In light of recent proposals involving instrumentation and compiler-rt, we’re refining the RFC process to establish clearer acceptance criteria.

@andykaylor - thanks a lot for the interest and sorry about the delay.

  1. [optimizations] Similarly to other instrumentation passes, nsan runs very late in the pipeline, in particular, after the main middle-end optimizations.
    It still might interact / affect what runs later (e.g. MIR-level optimizations), but in practice the current placement seems to be acceptable / preserves much of the structure.

  2. [direct bit manipulations] nsan uses two extra regions of memory, the first one (R1) is used to maintain the information about the types stored in the application’s memory, the second one (R2) is the “shadow” memory itself. The relevant section in the paper is Section 3.2.3. For example, If we have a 1 byte store to an address somewhere in the middle of f64, this would update the corresponding byte in R1 and effectively nsan will consider the shadow value as invalid. The general “fallback” approach - if we’ve lost a shadow value we can restart by “extending” the current native one. In practice this happens rarely though.

  3. [denormal flushing] The comparisons are tolerance-based, generally, besides denormal flushing there are quite a few things that affect precision (e.g. some floating point instructions (such as rsqrt) that may return different results on different platforms). So it’s a hard question, it feels like generally there are many things at play and ultimately the conclusions are made by the user / require understanding of what the application code is doing or is intended to do. Speaking about simpler / more obvious use-cases - the tool can help trace/localize the source of NaNs.

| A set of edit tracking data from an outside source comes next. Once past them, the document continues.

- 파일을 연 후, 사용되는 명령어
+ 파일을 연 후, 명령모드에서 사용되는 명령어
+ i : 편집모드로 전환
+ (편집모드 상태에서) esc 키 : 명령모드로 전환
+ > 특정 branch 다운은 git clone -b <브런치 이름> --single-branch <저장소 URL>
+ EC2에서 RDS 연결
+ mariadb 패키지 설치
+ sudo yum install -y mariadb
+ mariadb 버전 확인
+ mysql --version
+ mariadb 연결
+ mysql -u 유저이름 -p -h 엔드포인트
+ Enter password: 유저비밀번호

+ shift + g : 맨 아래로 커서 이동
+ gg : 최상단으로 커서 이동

  4. [fast-math/openmp] fast-math is an umbrella flag with a few consequences. Don’t want to overpromise here plus need to acknowledge that there might be different opinions. Generally, if we think about changing the order of reductions and related transformations (either done at the source level or by the compiler) - yeah, the tool can help automatically track the precision.

I wasn’t talking specifically about manipulation of memory values. Maybe that’s why that section of the paper confused me. I’m talking about directly manipulating the bits of a “live” value by casting it to an integer. Here’s a snippet from a case I was working with recently.

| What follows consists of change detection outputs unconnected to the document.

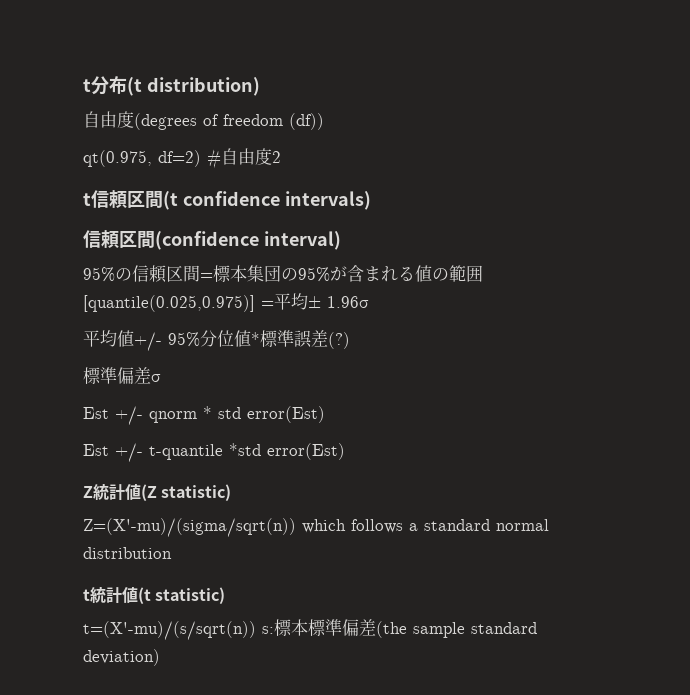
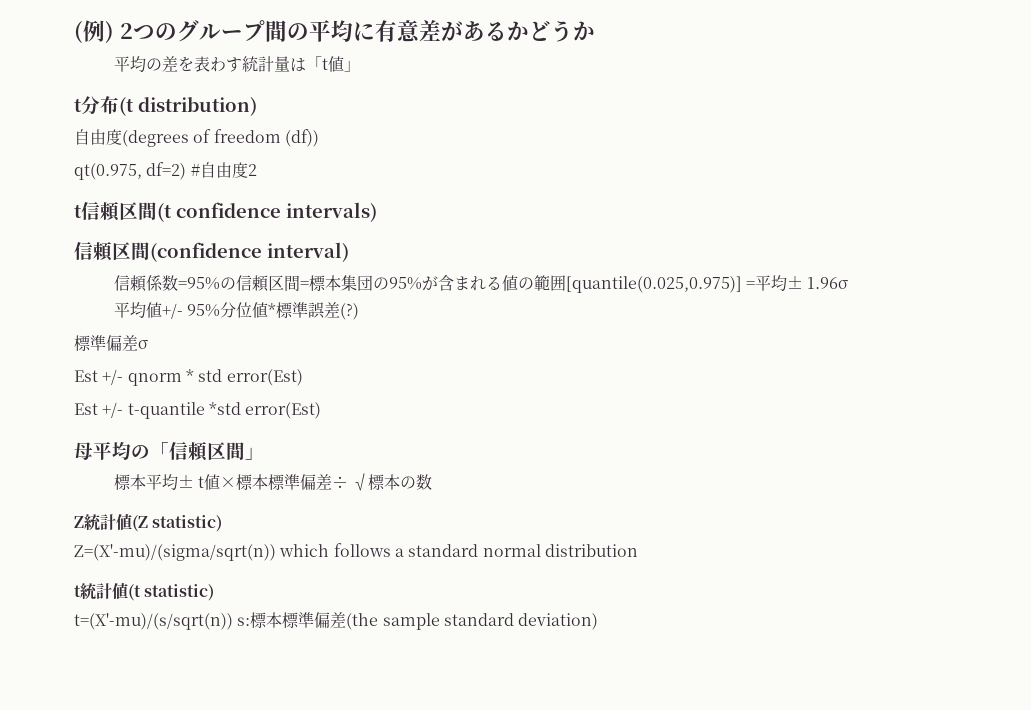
+ (例) 2つのグループ間の平均に有意差があるかどうか
+ 平均の差を表わす統計量は「t値」
- 95%の信頼区間=標本集団の95%が含まれる値の範囲[quantile(0.025,0.975)] =平均± 1.96σ
+ 信頼係数=95%の信頼区間=標本集団の95%が含まれる値の範囲[quantile(0.025,0.975)] =平均± 1.96σ
+ 母平均の「信頼区間」
+ 標本平均± t値×標本標準偏差÷ √標本の数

https://godbolt.org/z/zfx5rdada

This code is trying to return zero with the sign of the input if denormals are being treated as zero by the processor. It’s part of something a math library was doing to handle the DAZ/FTZ case correctly. This would typically appear in the midst of code that was otherwise using standard floating-point operations on the value.

Maybe this is a corner case that you can just document as unsupported. I see this kind of bit-peeking a lot in math library code, but in the kind of algorithms you intend to sanitize it might not be common.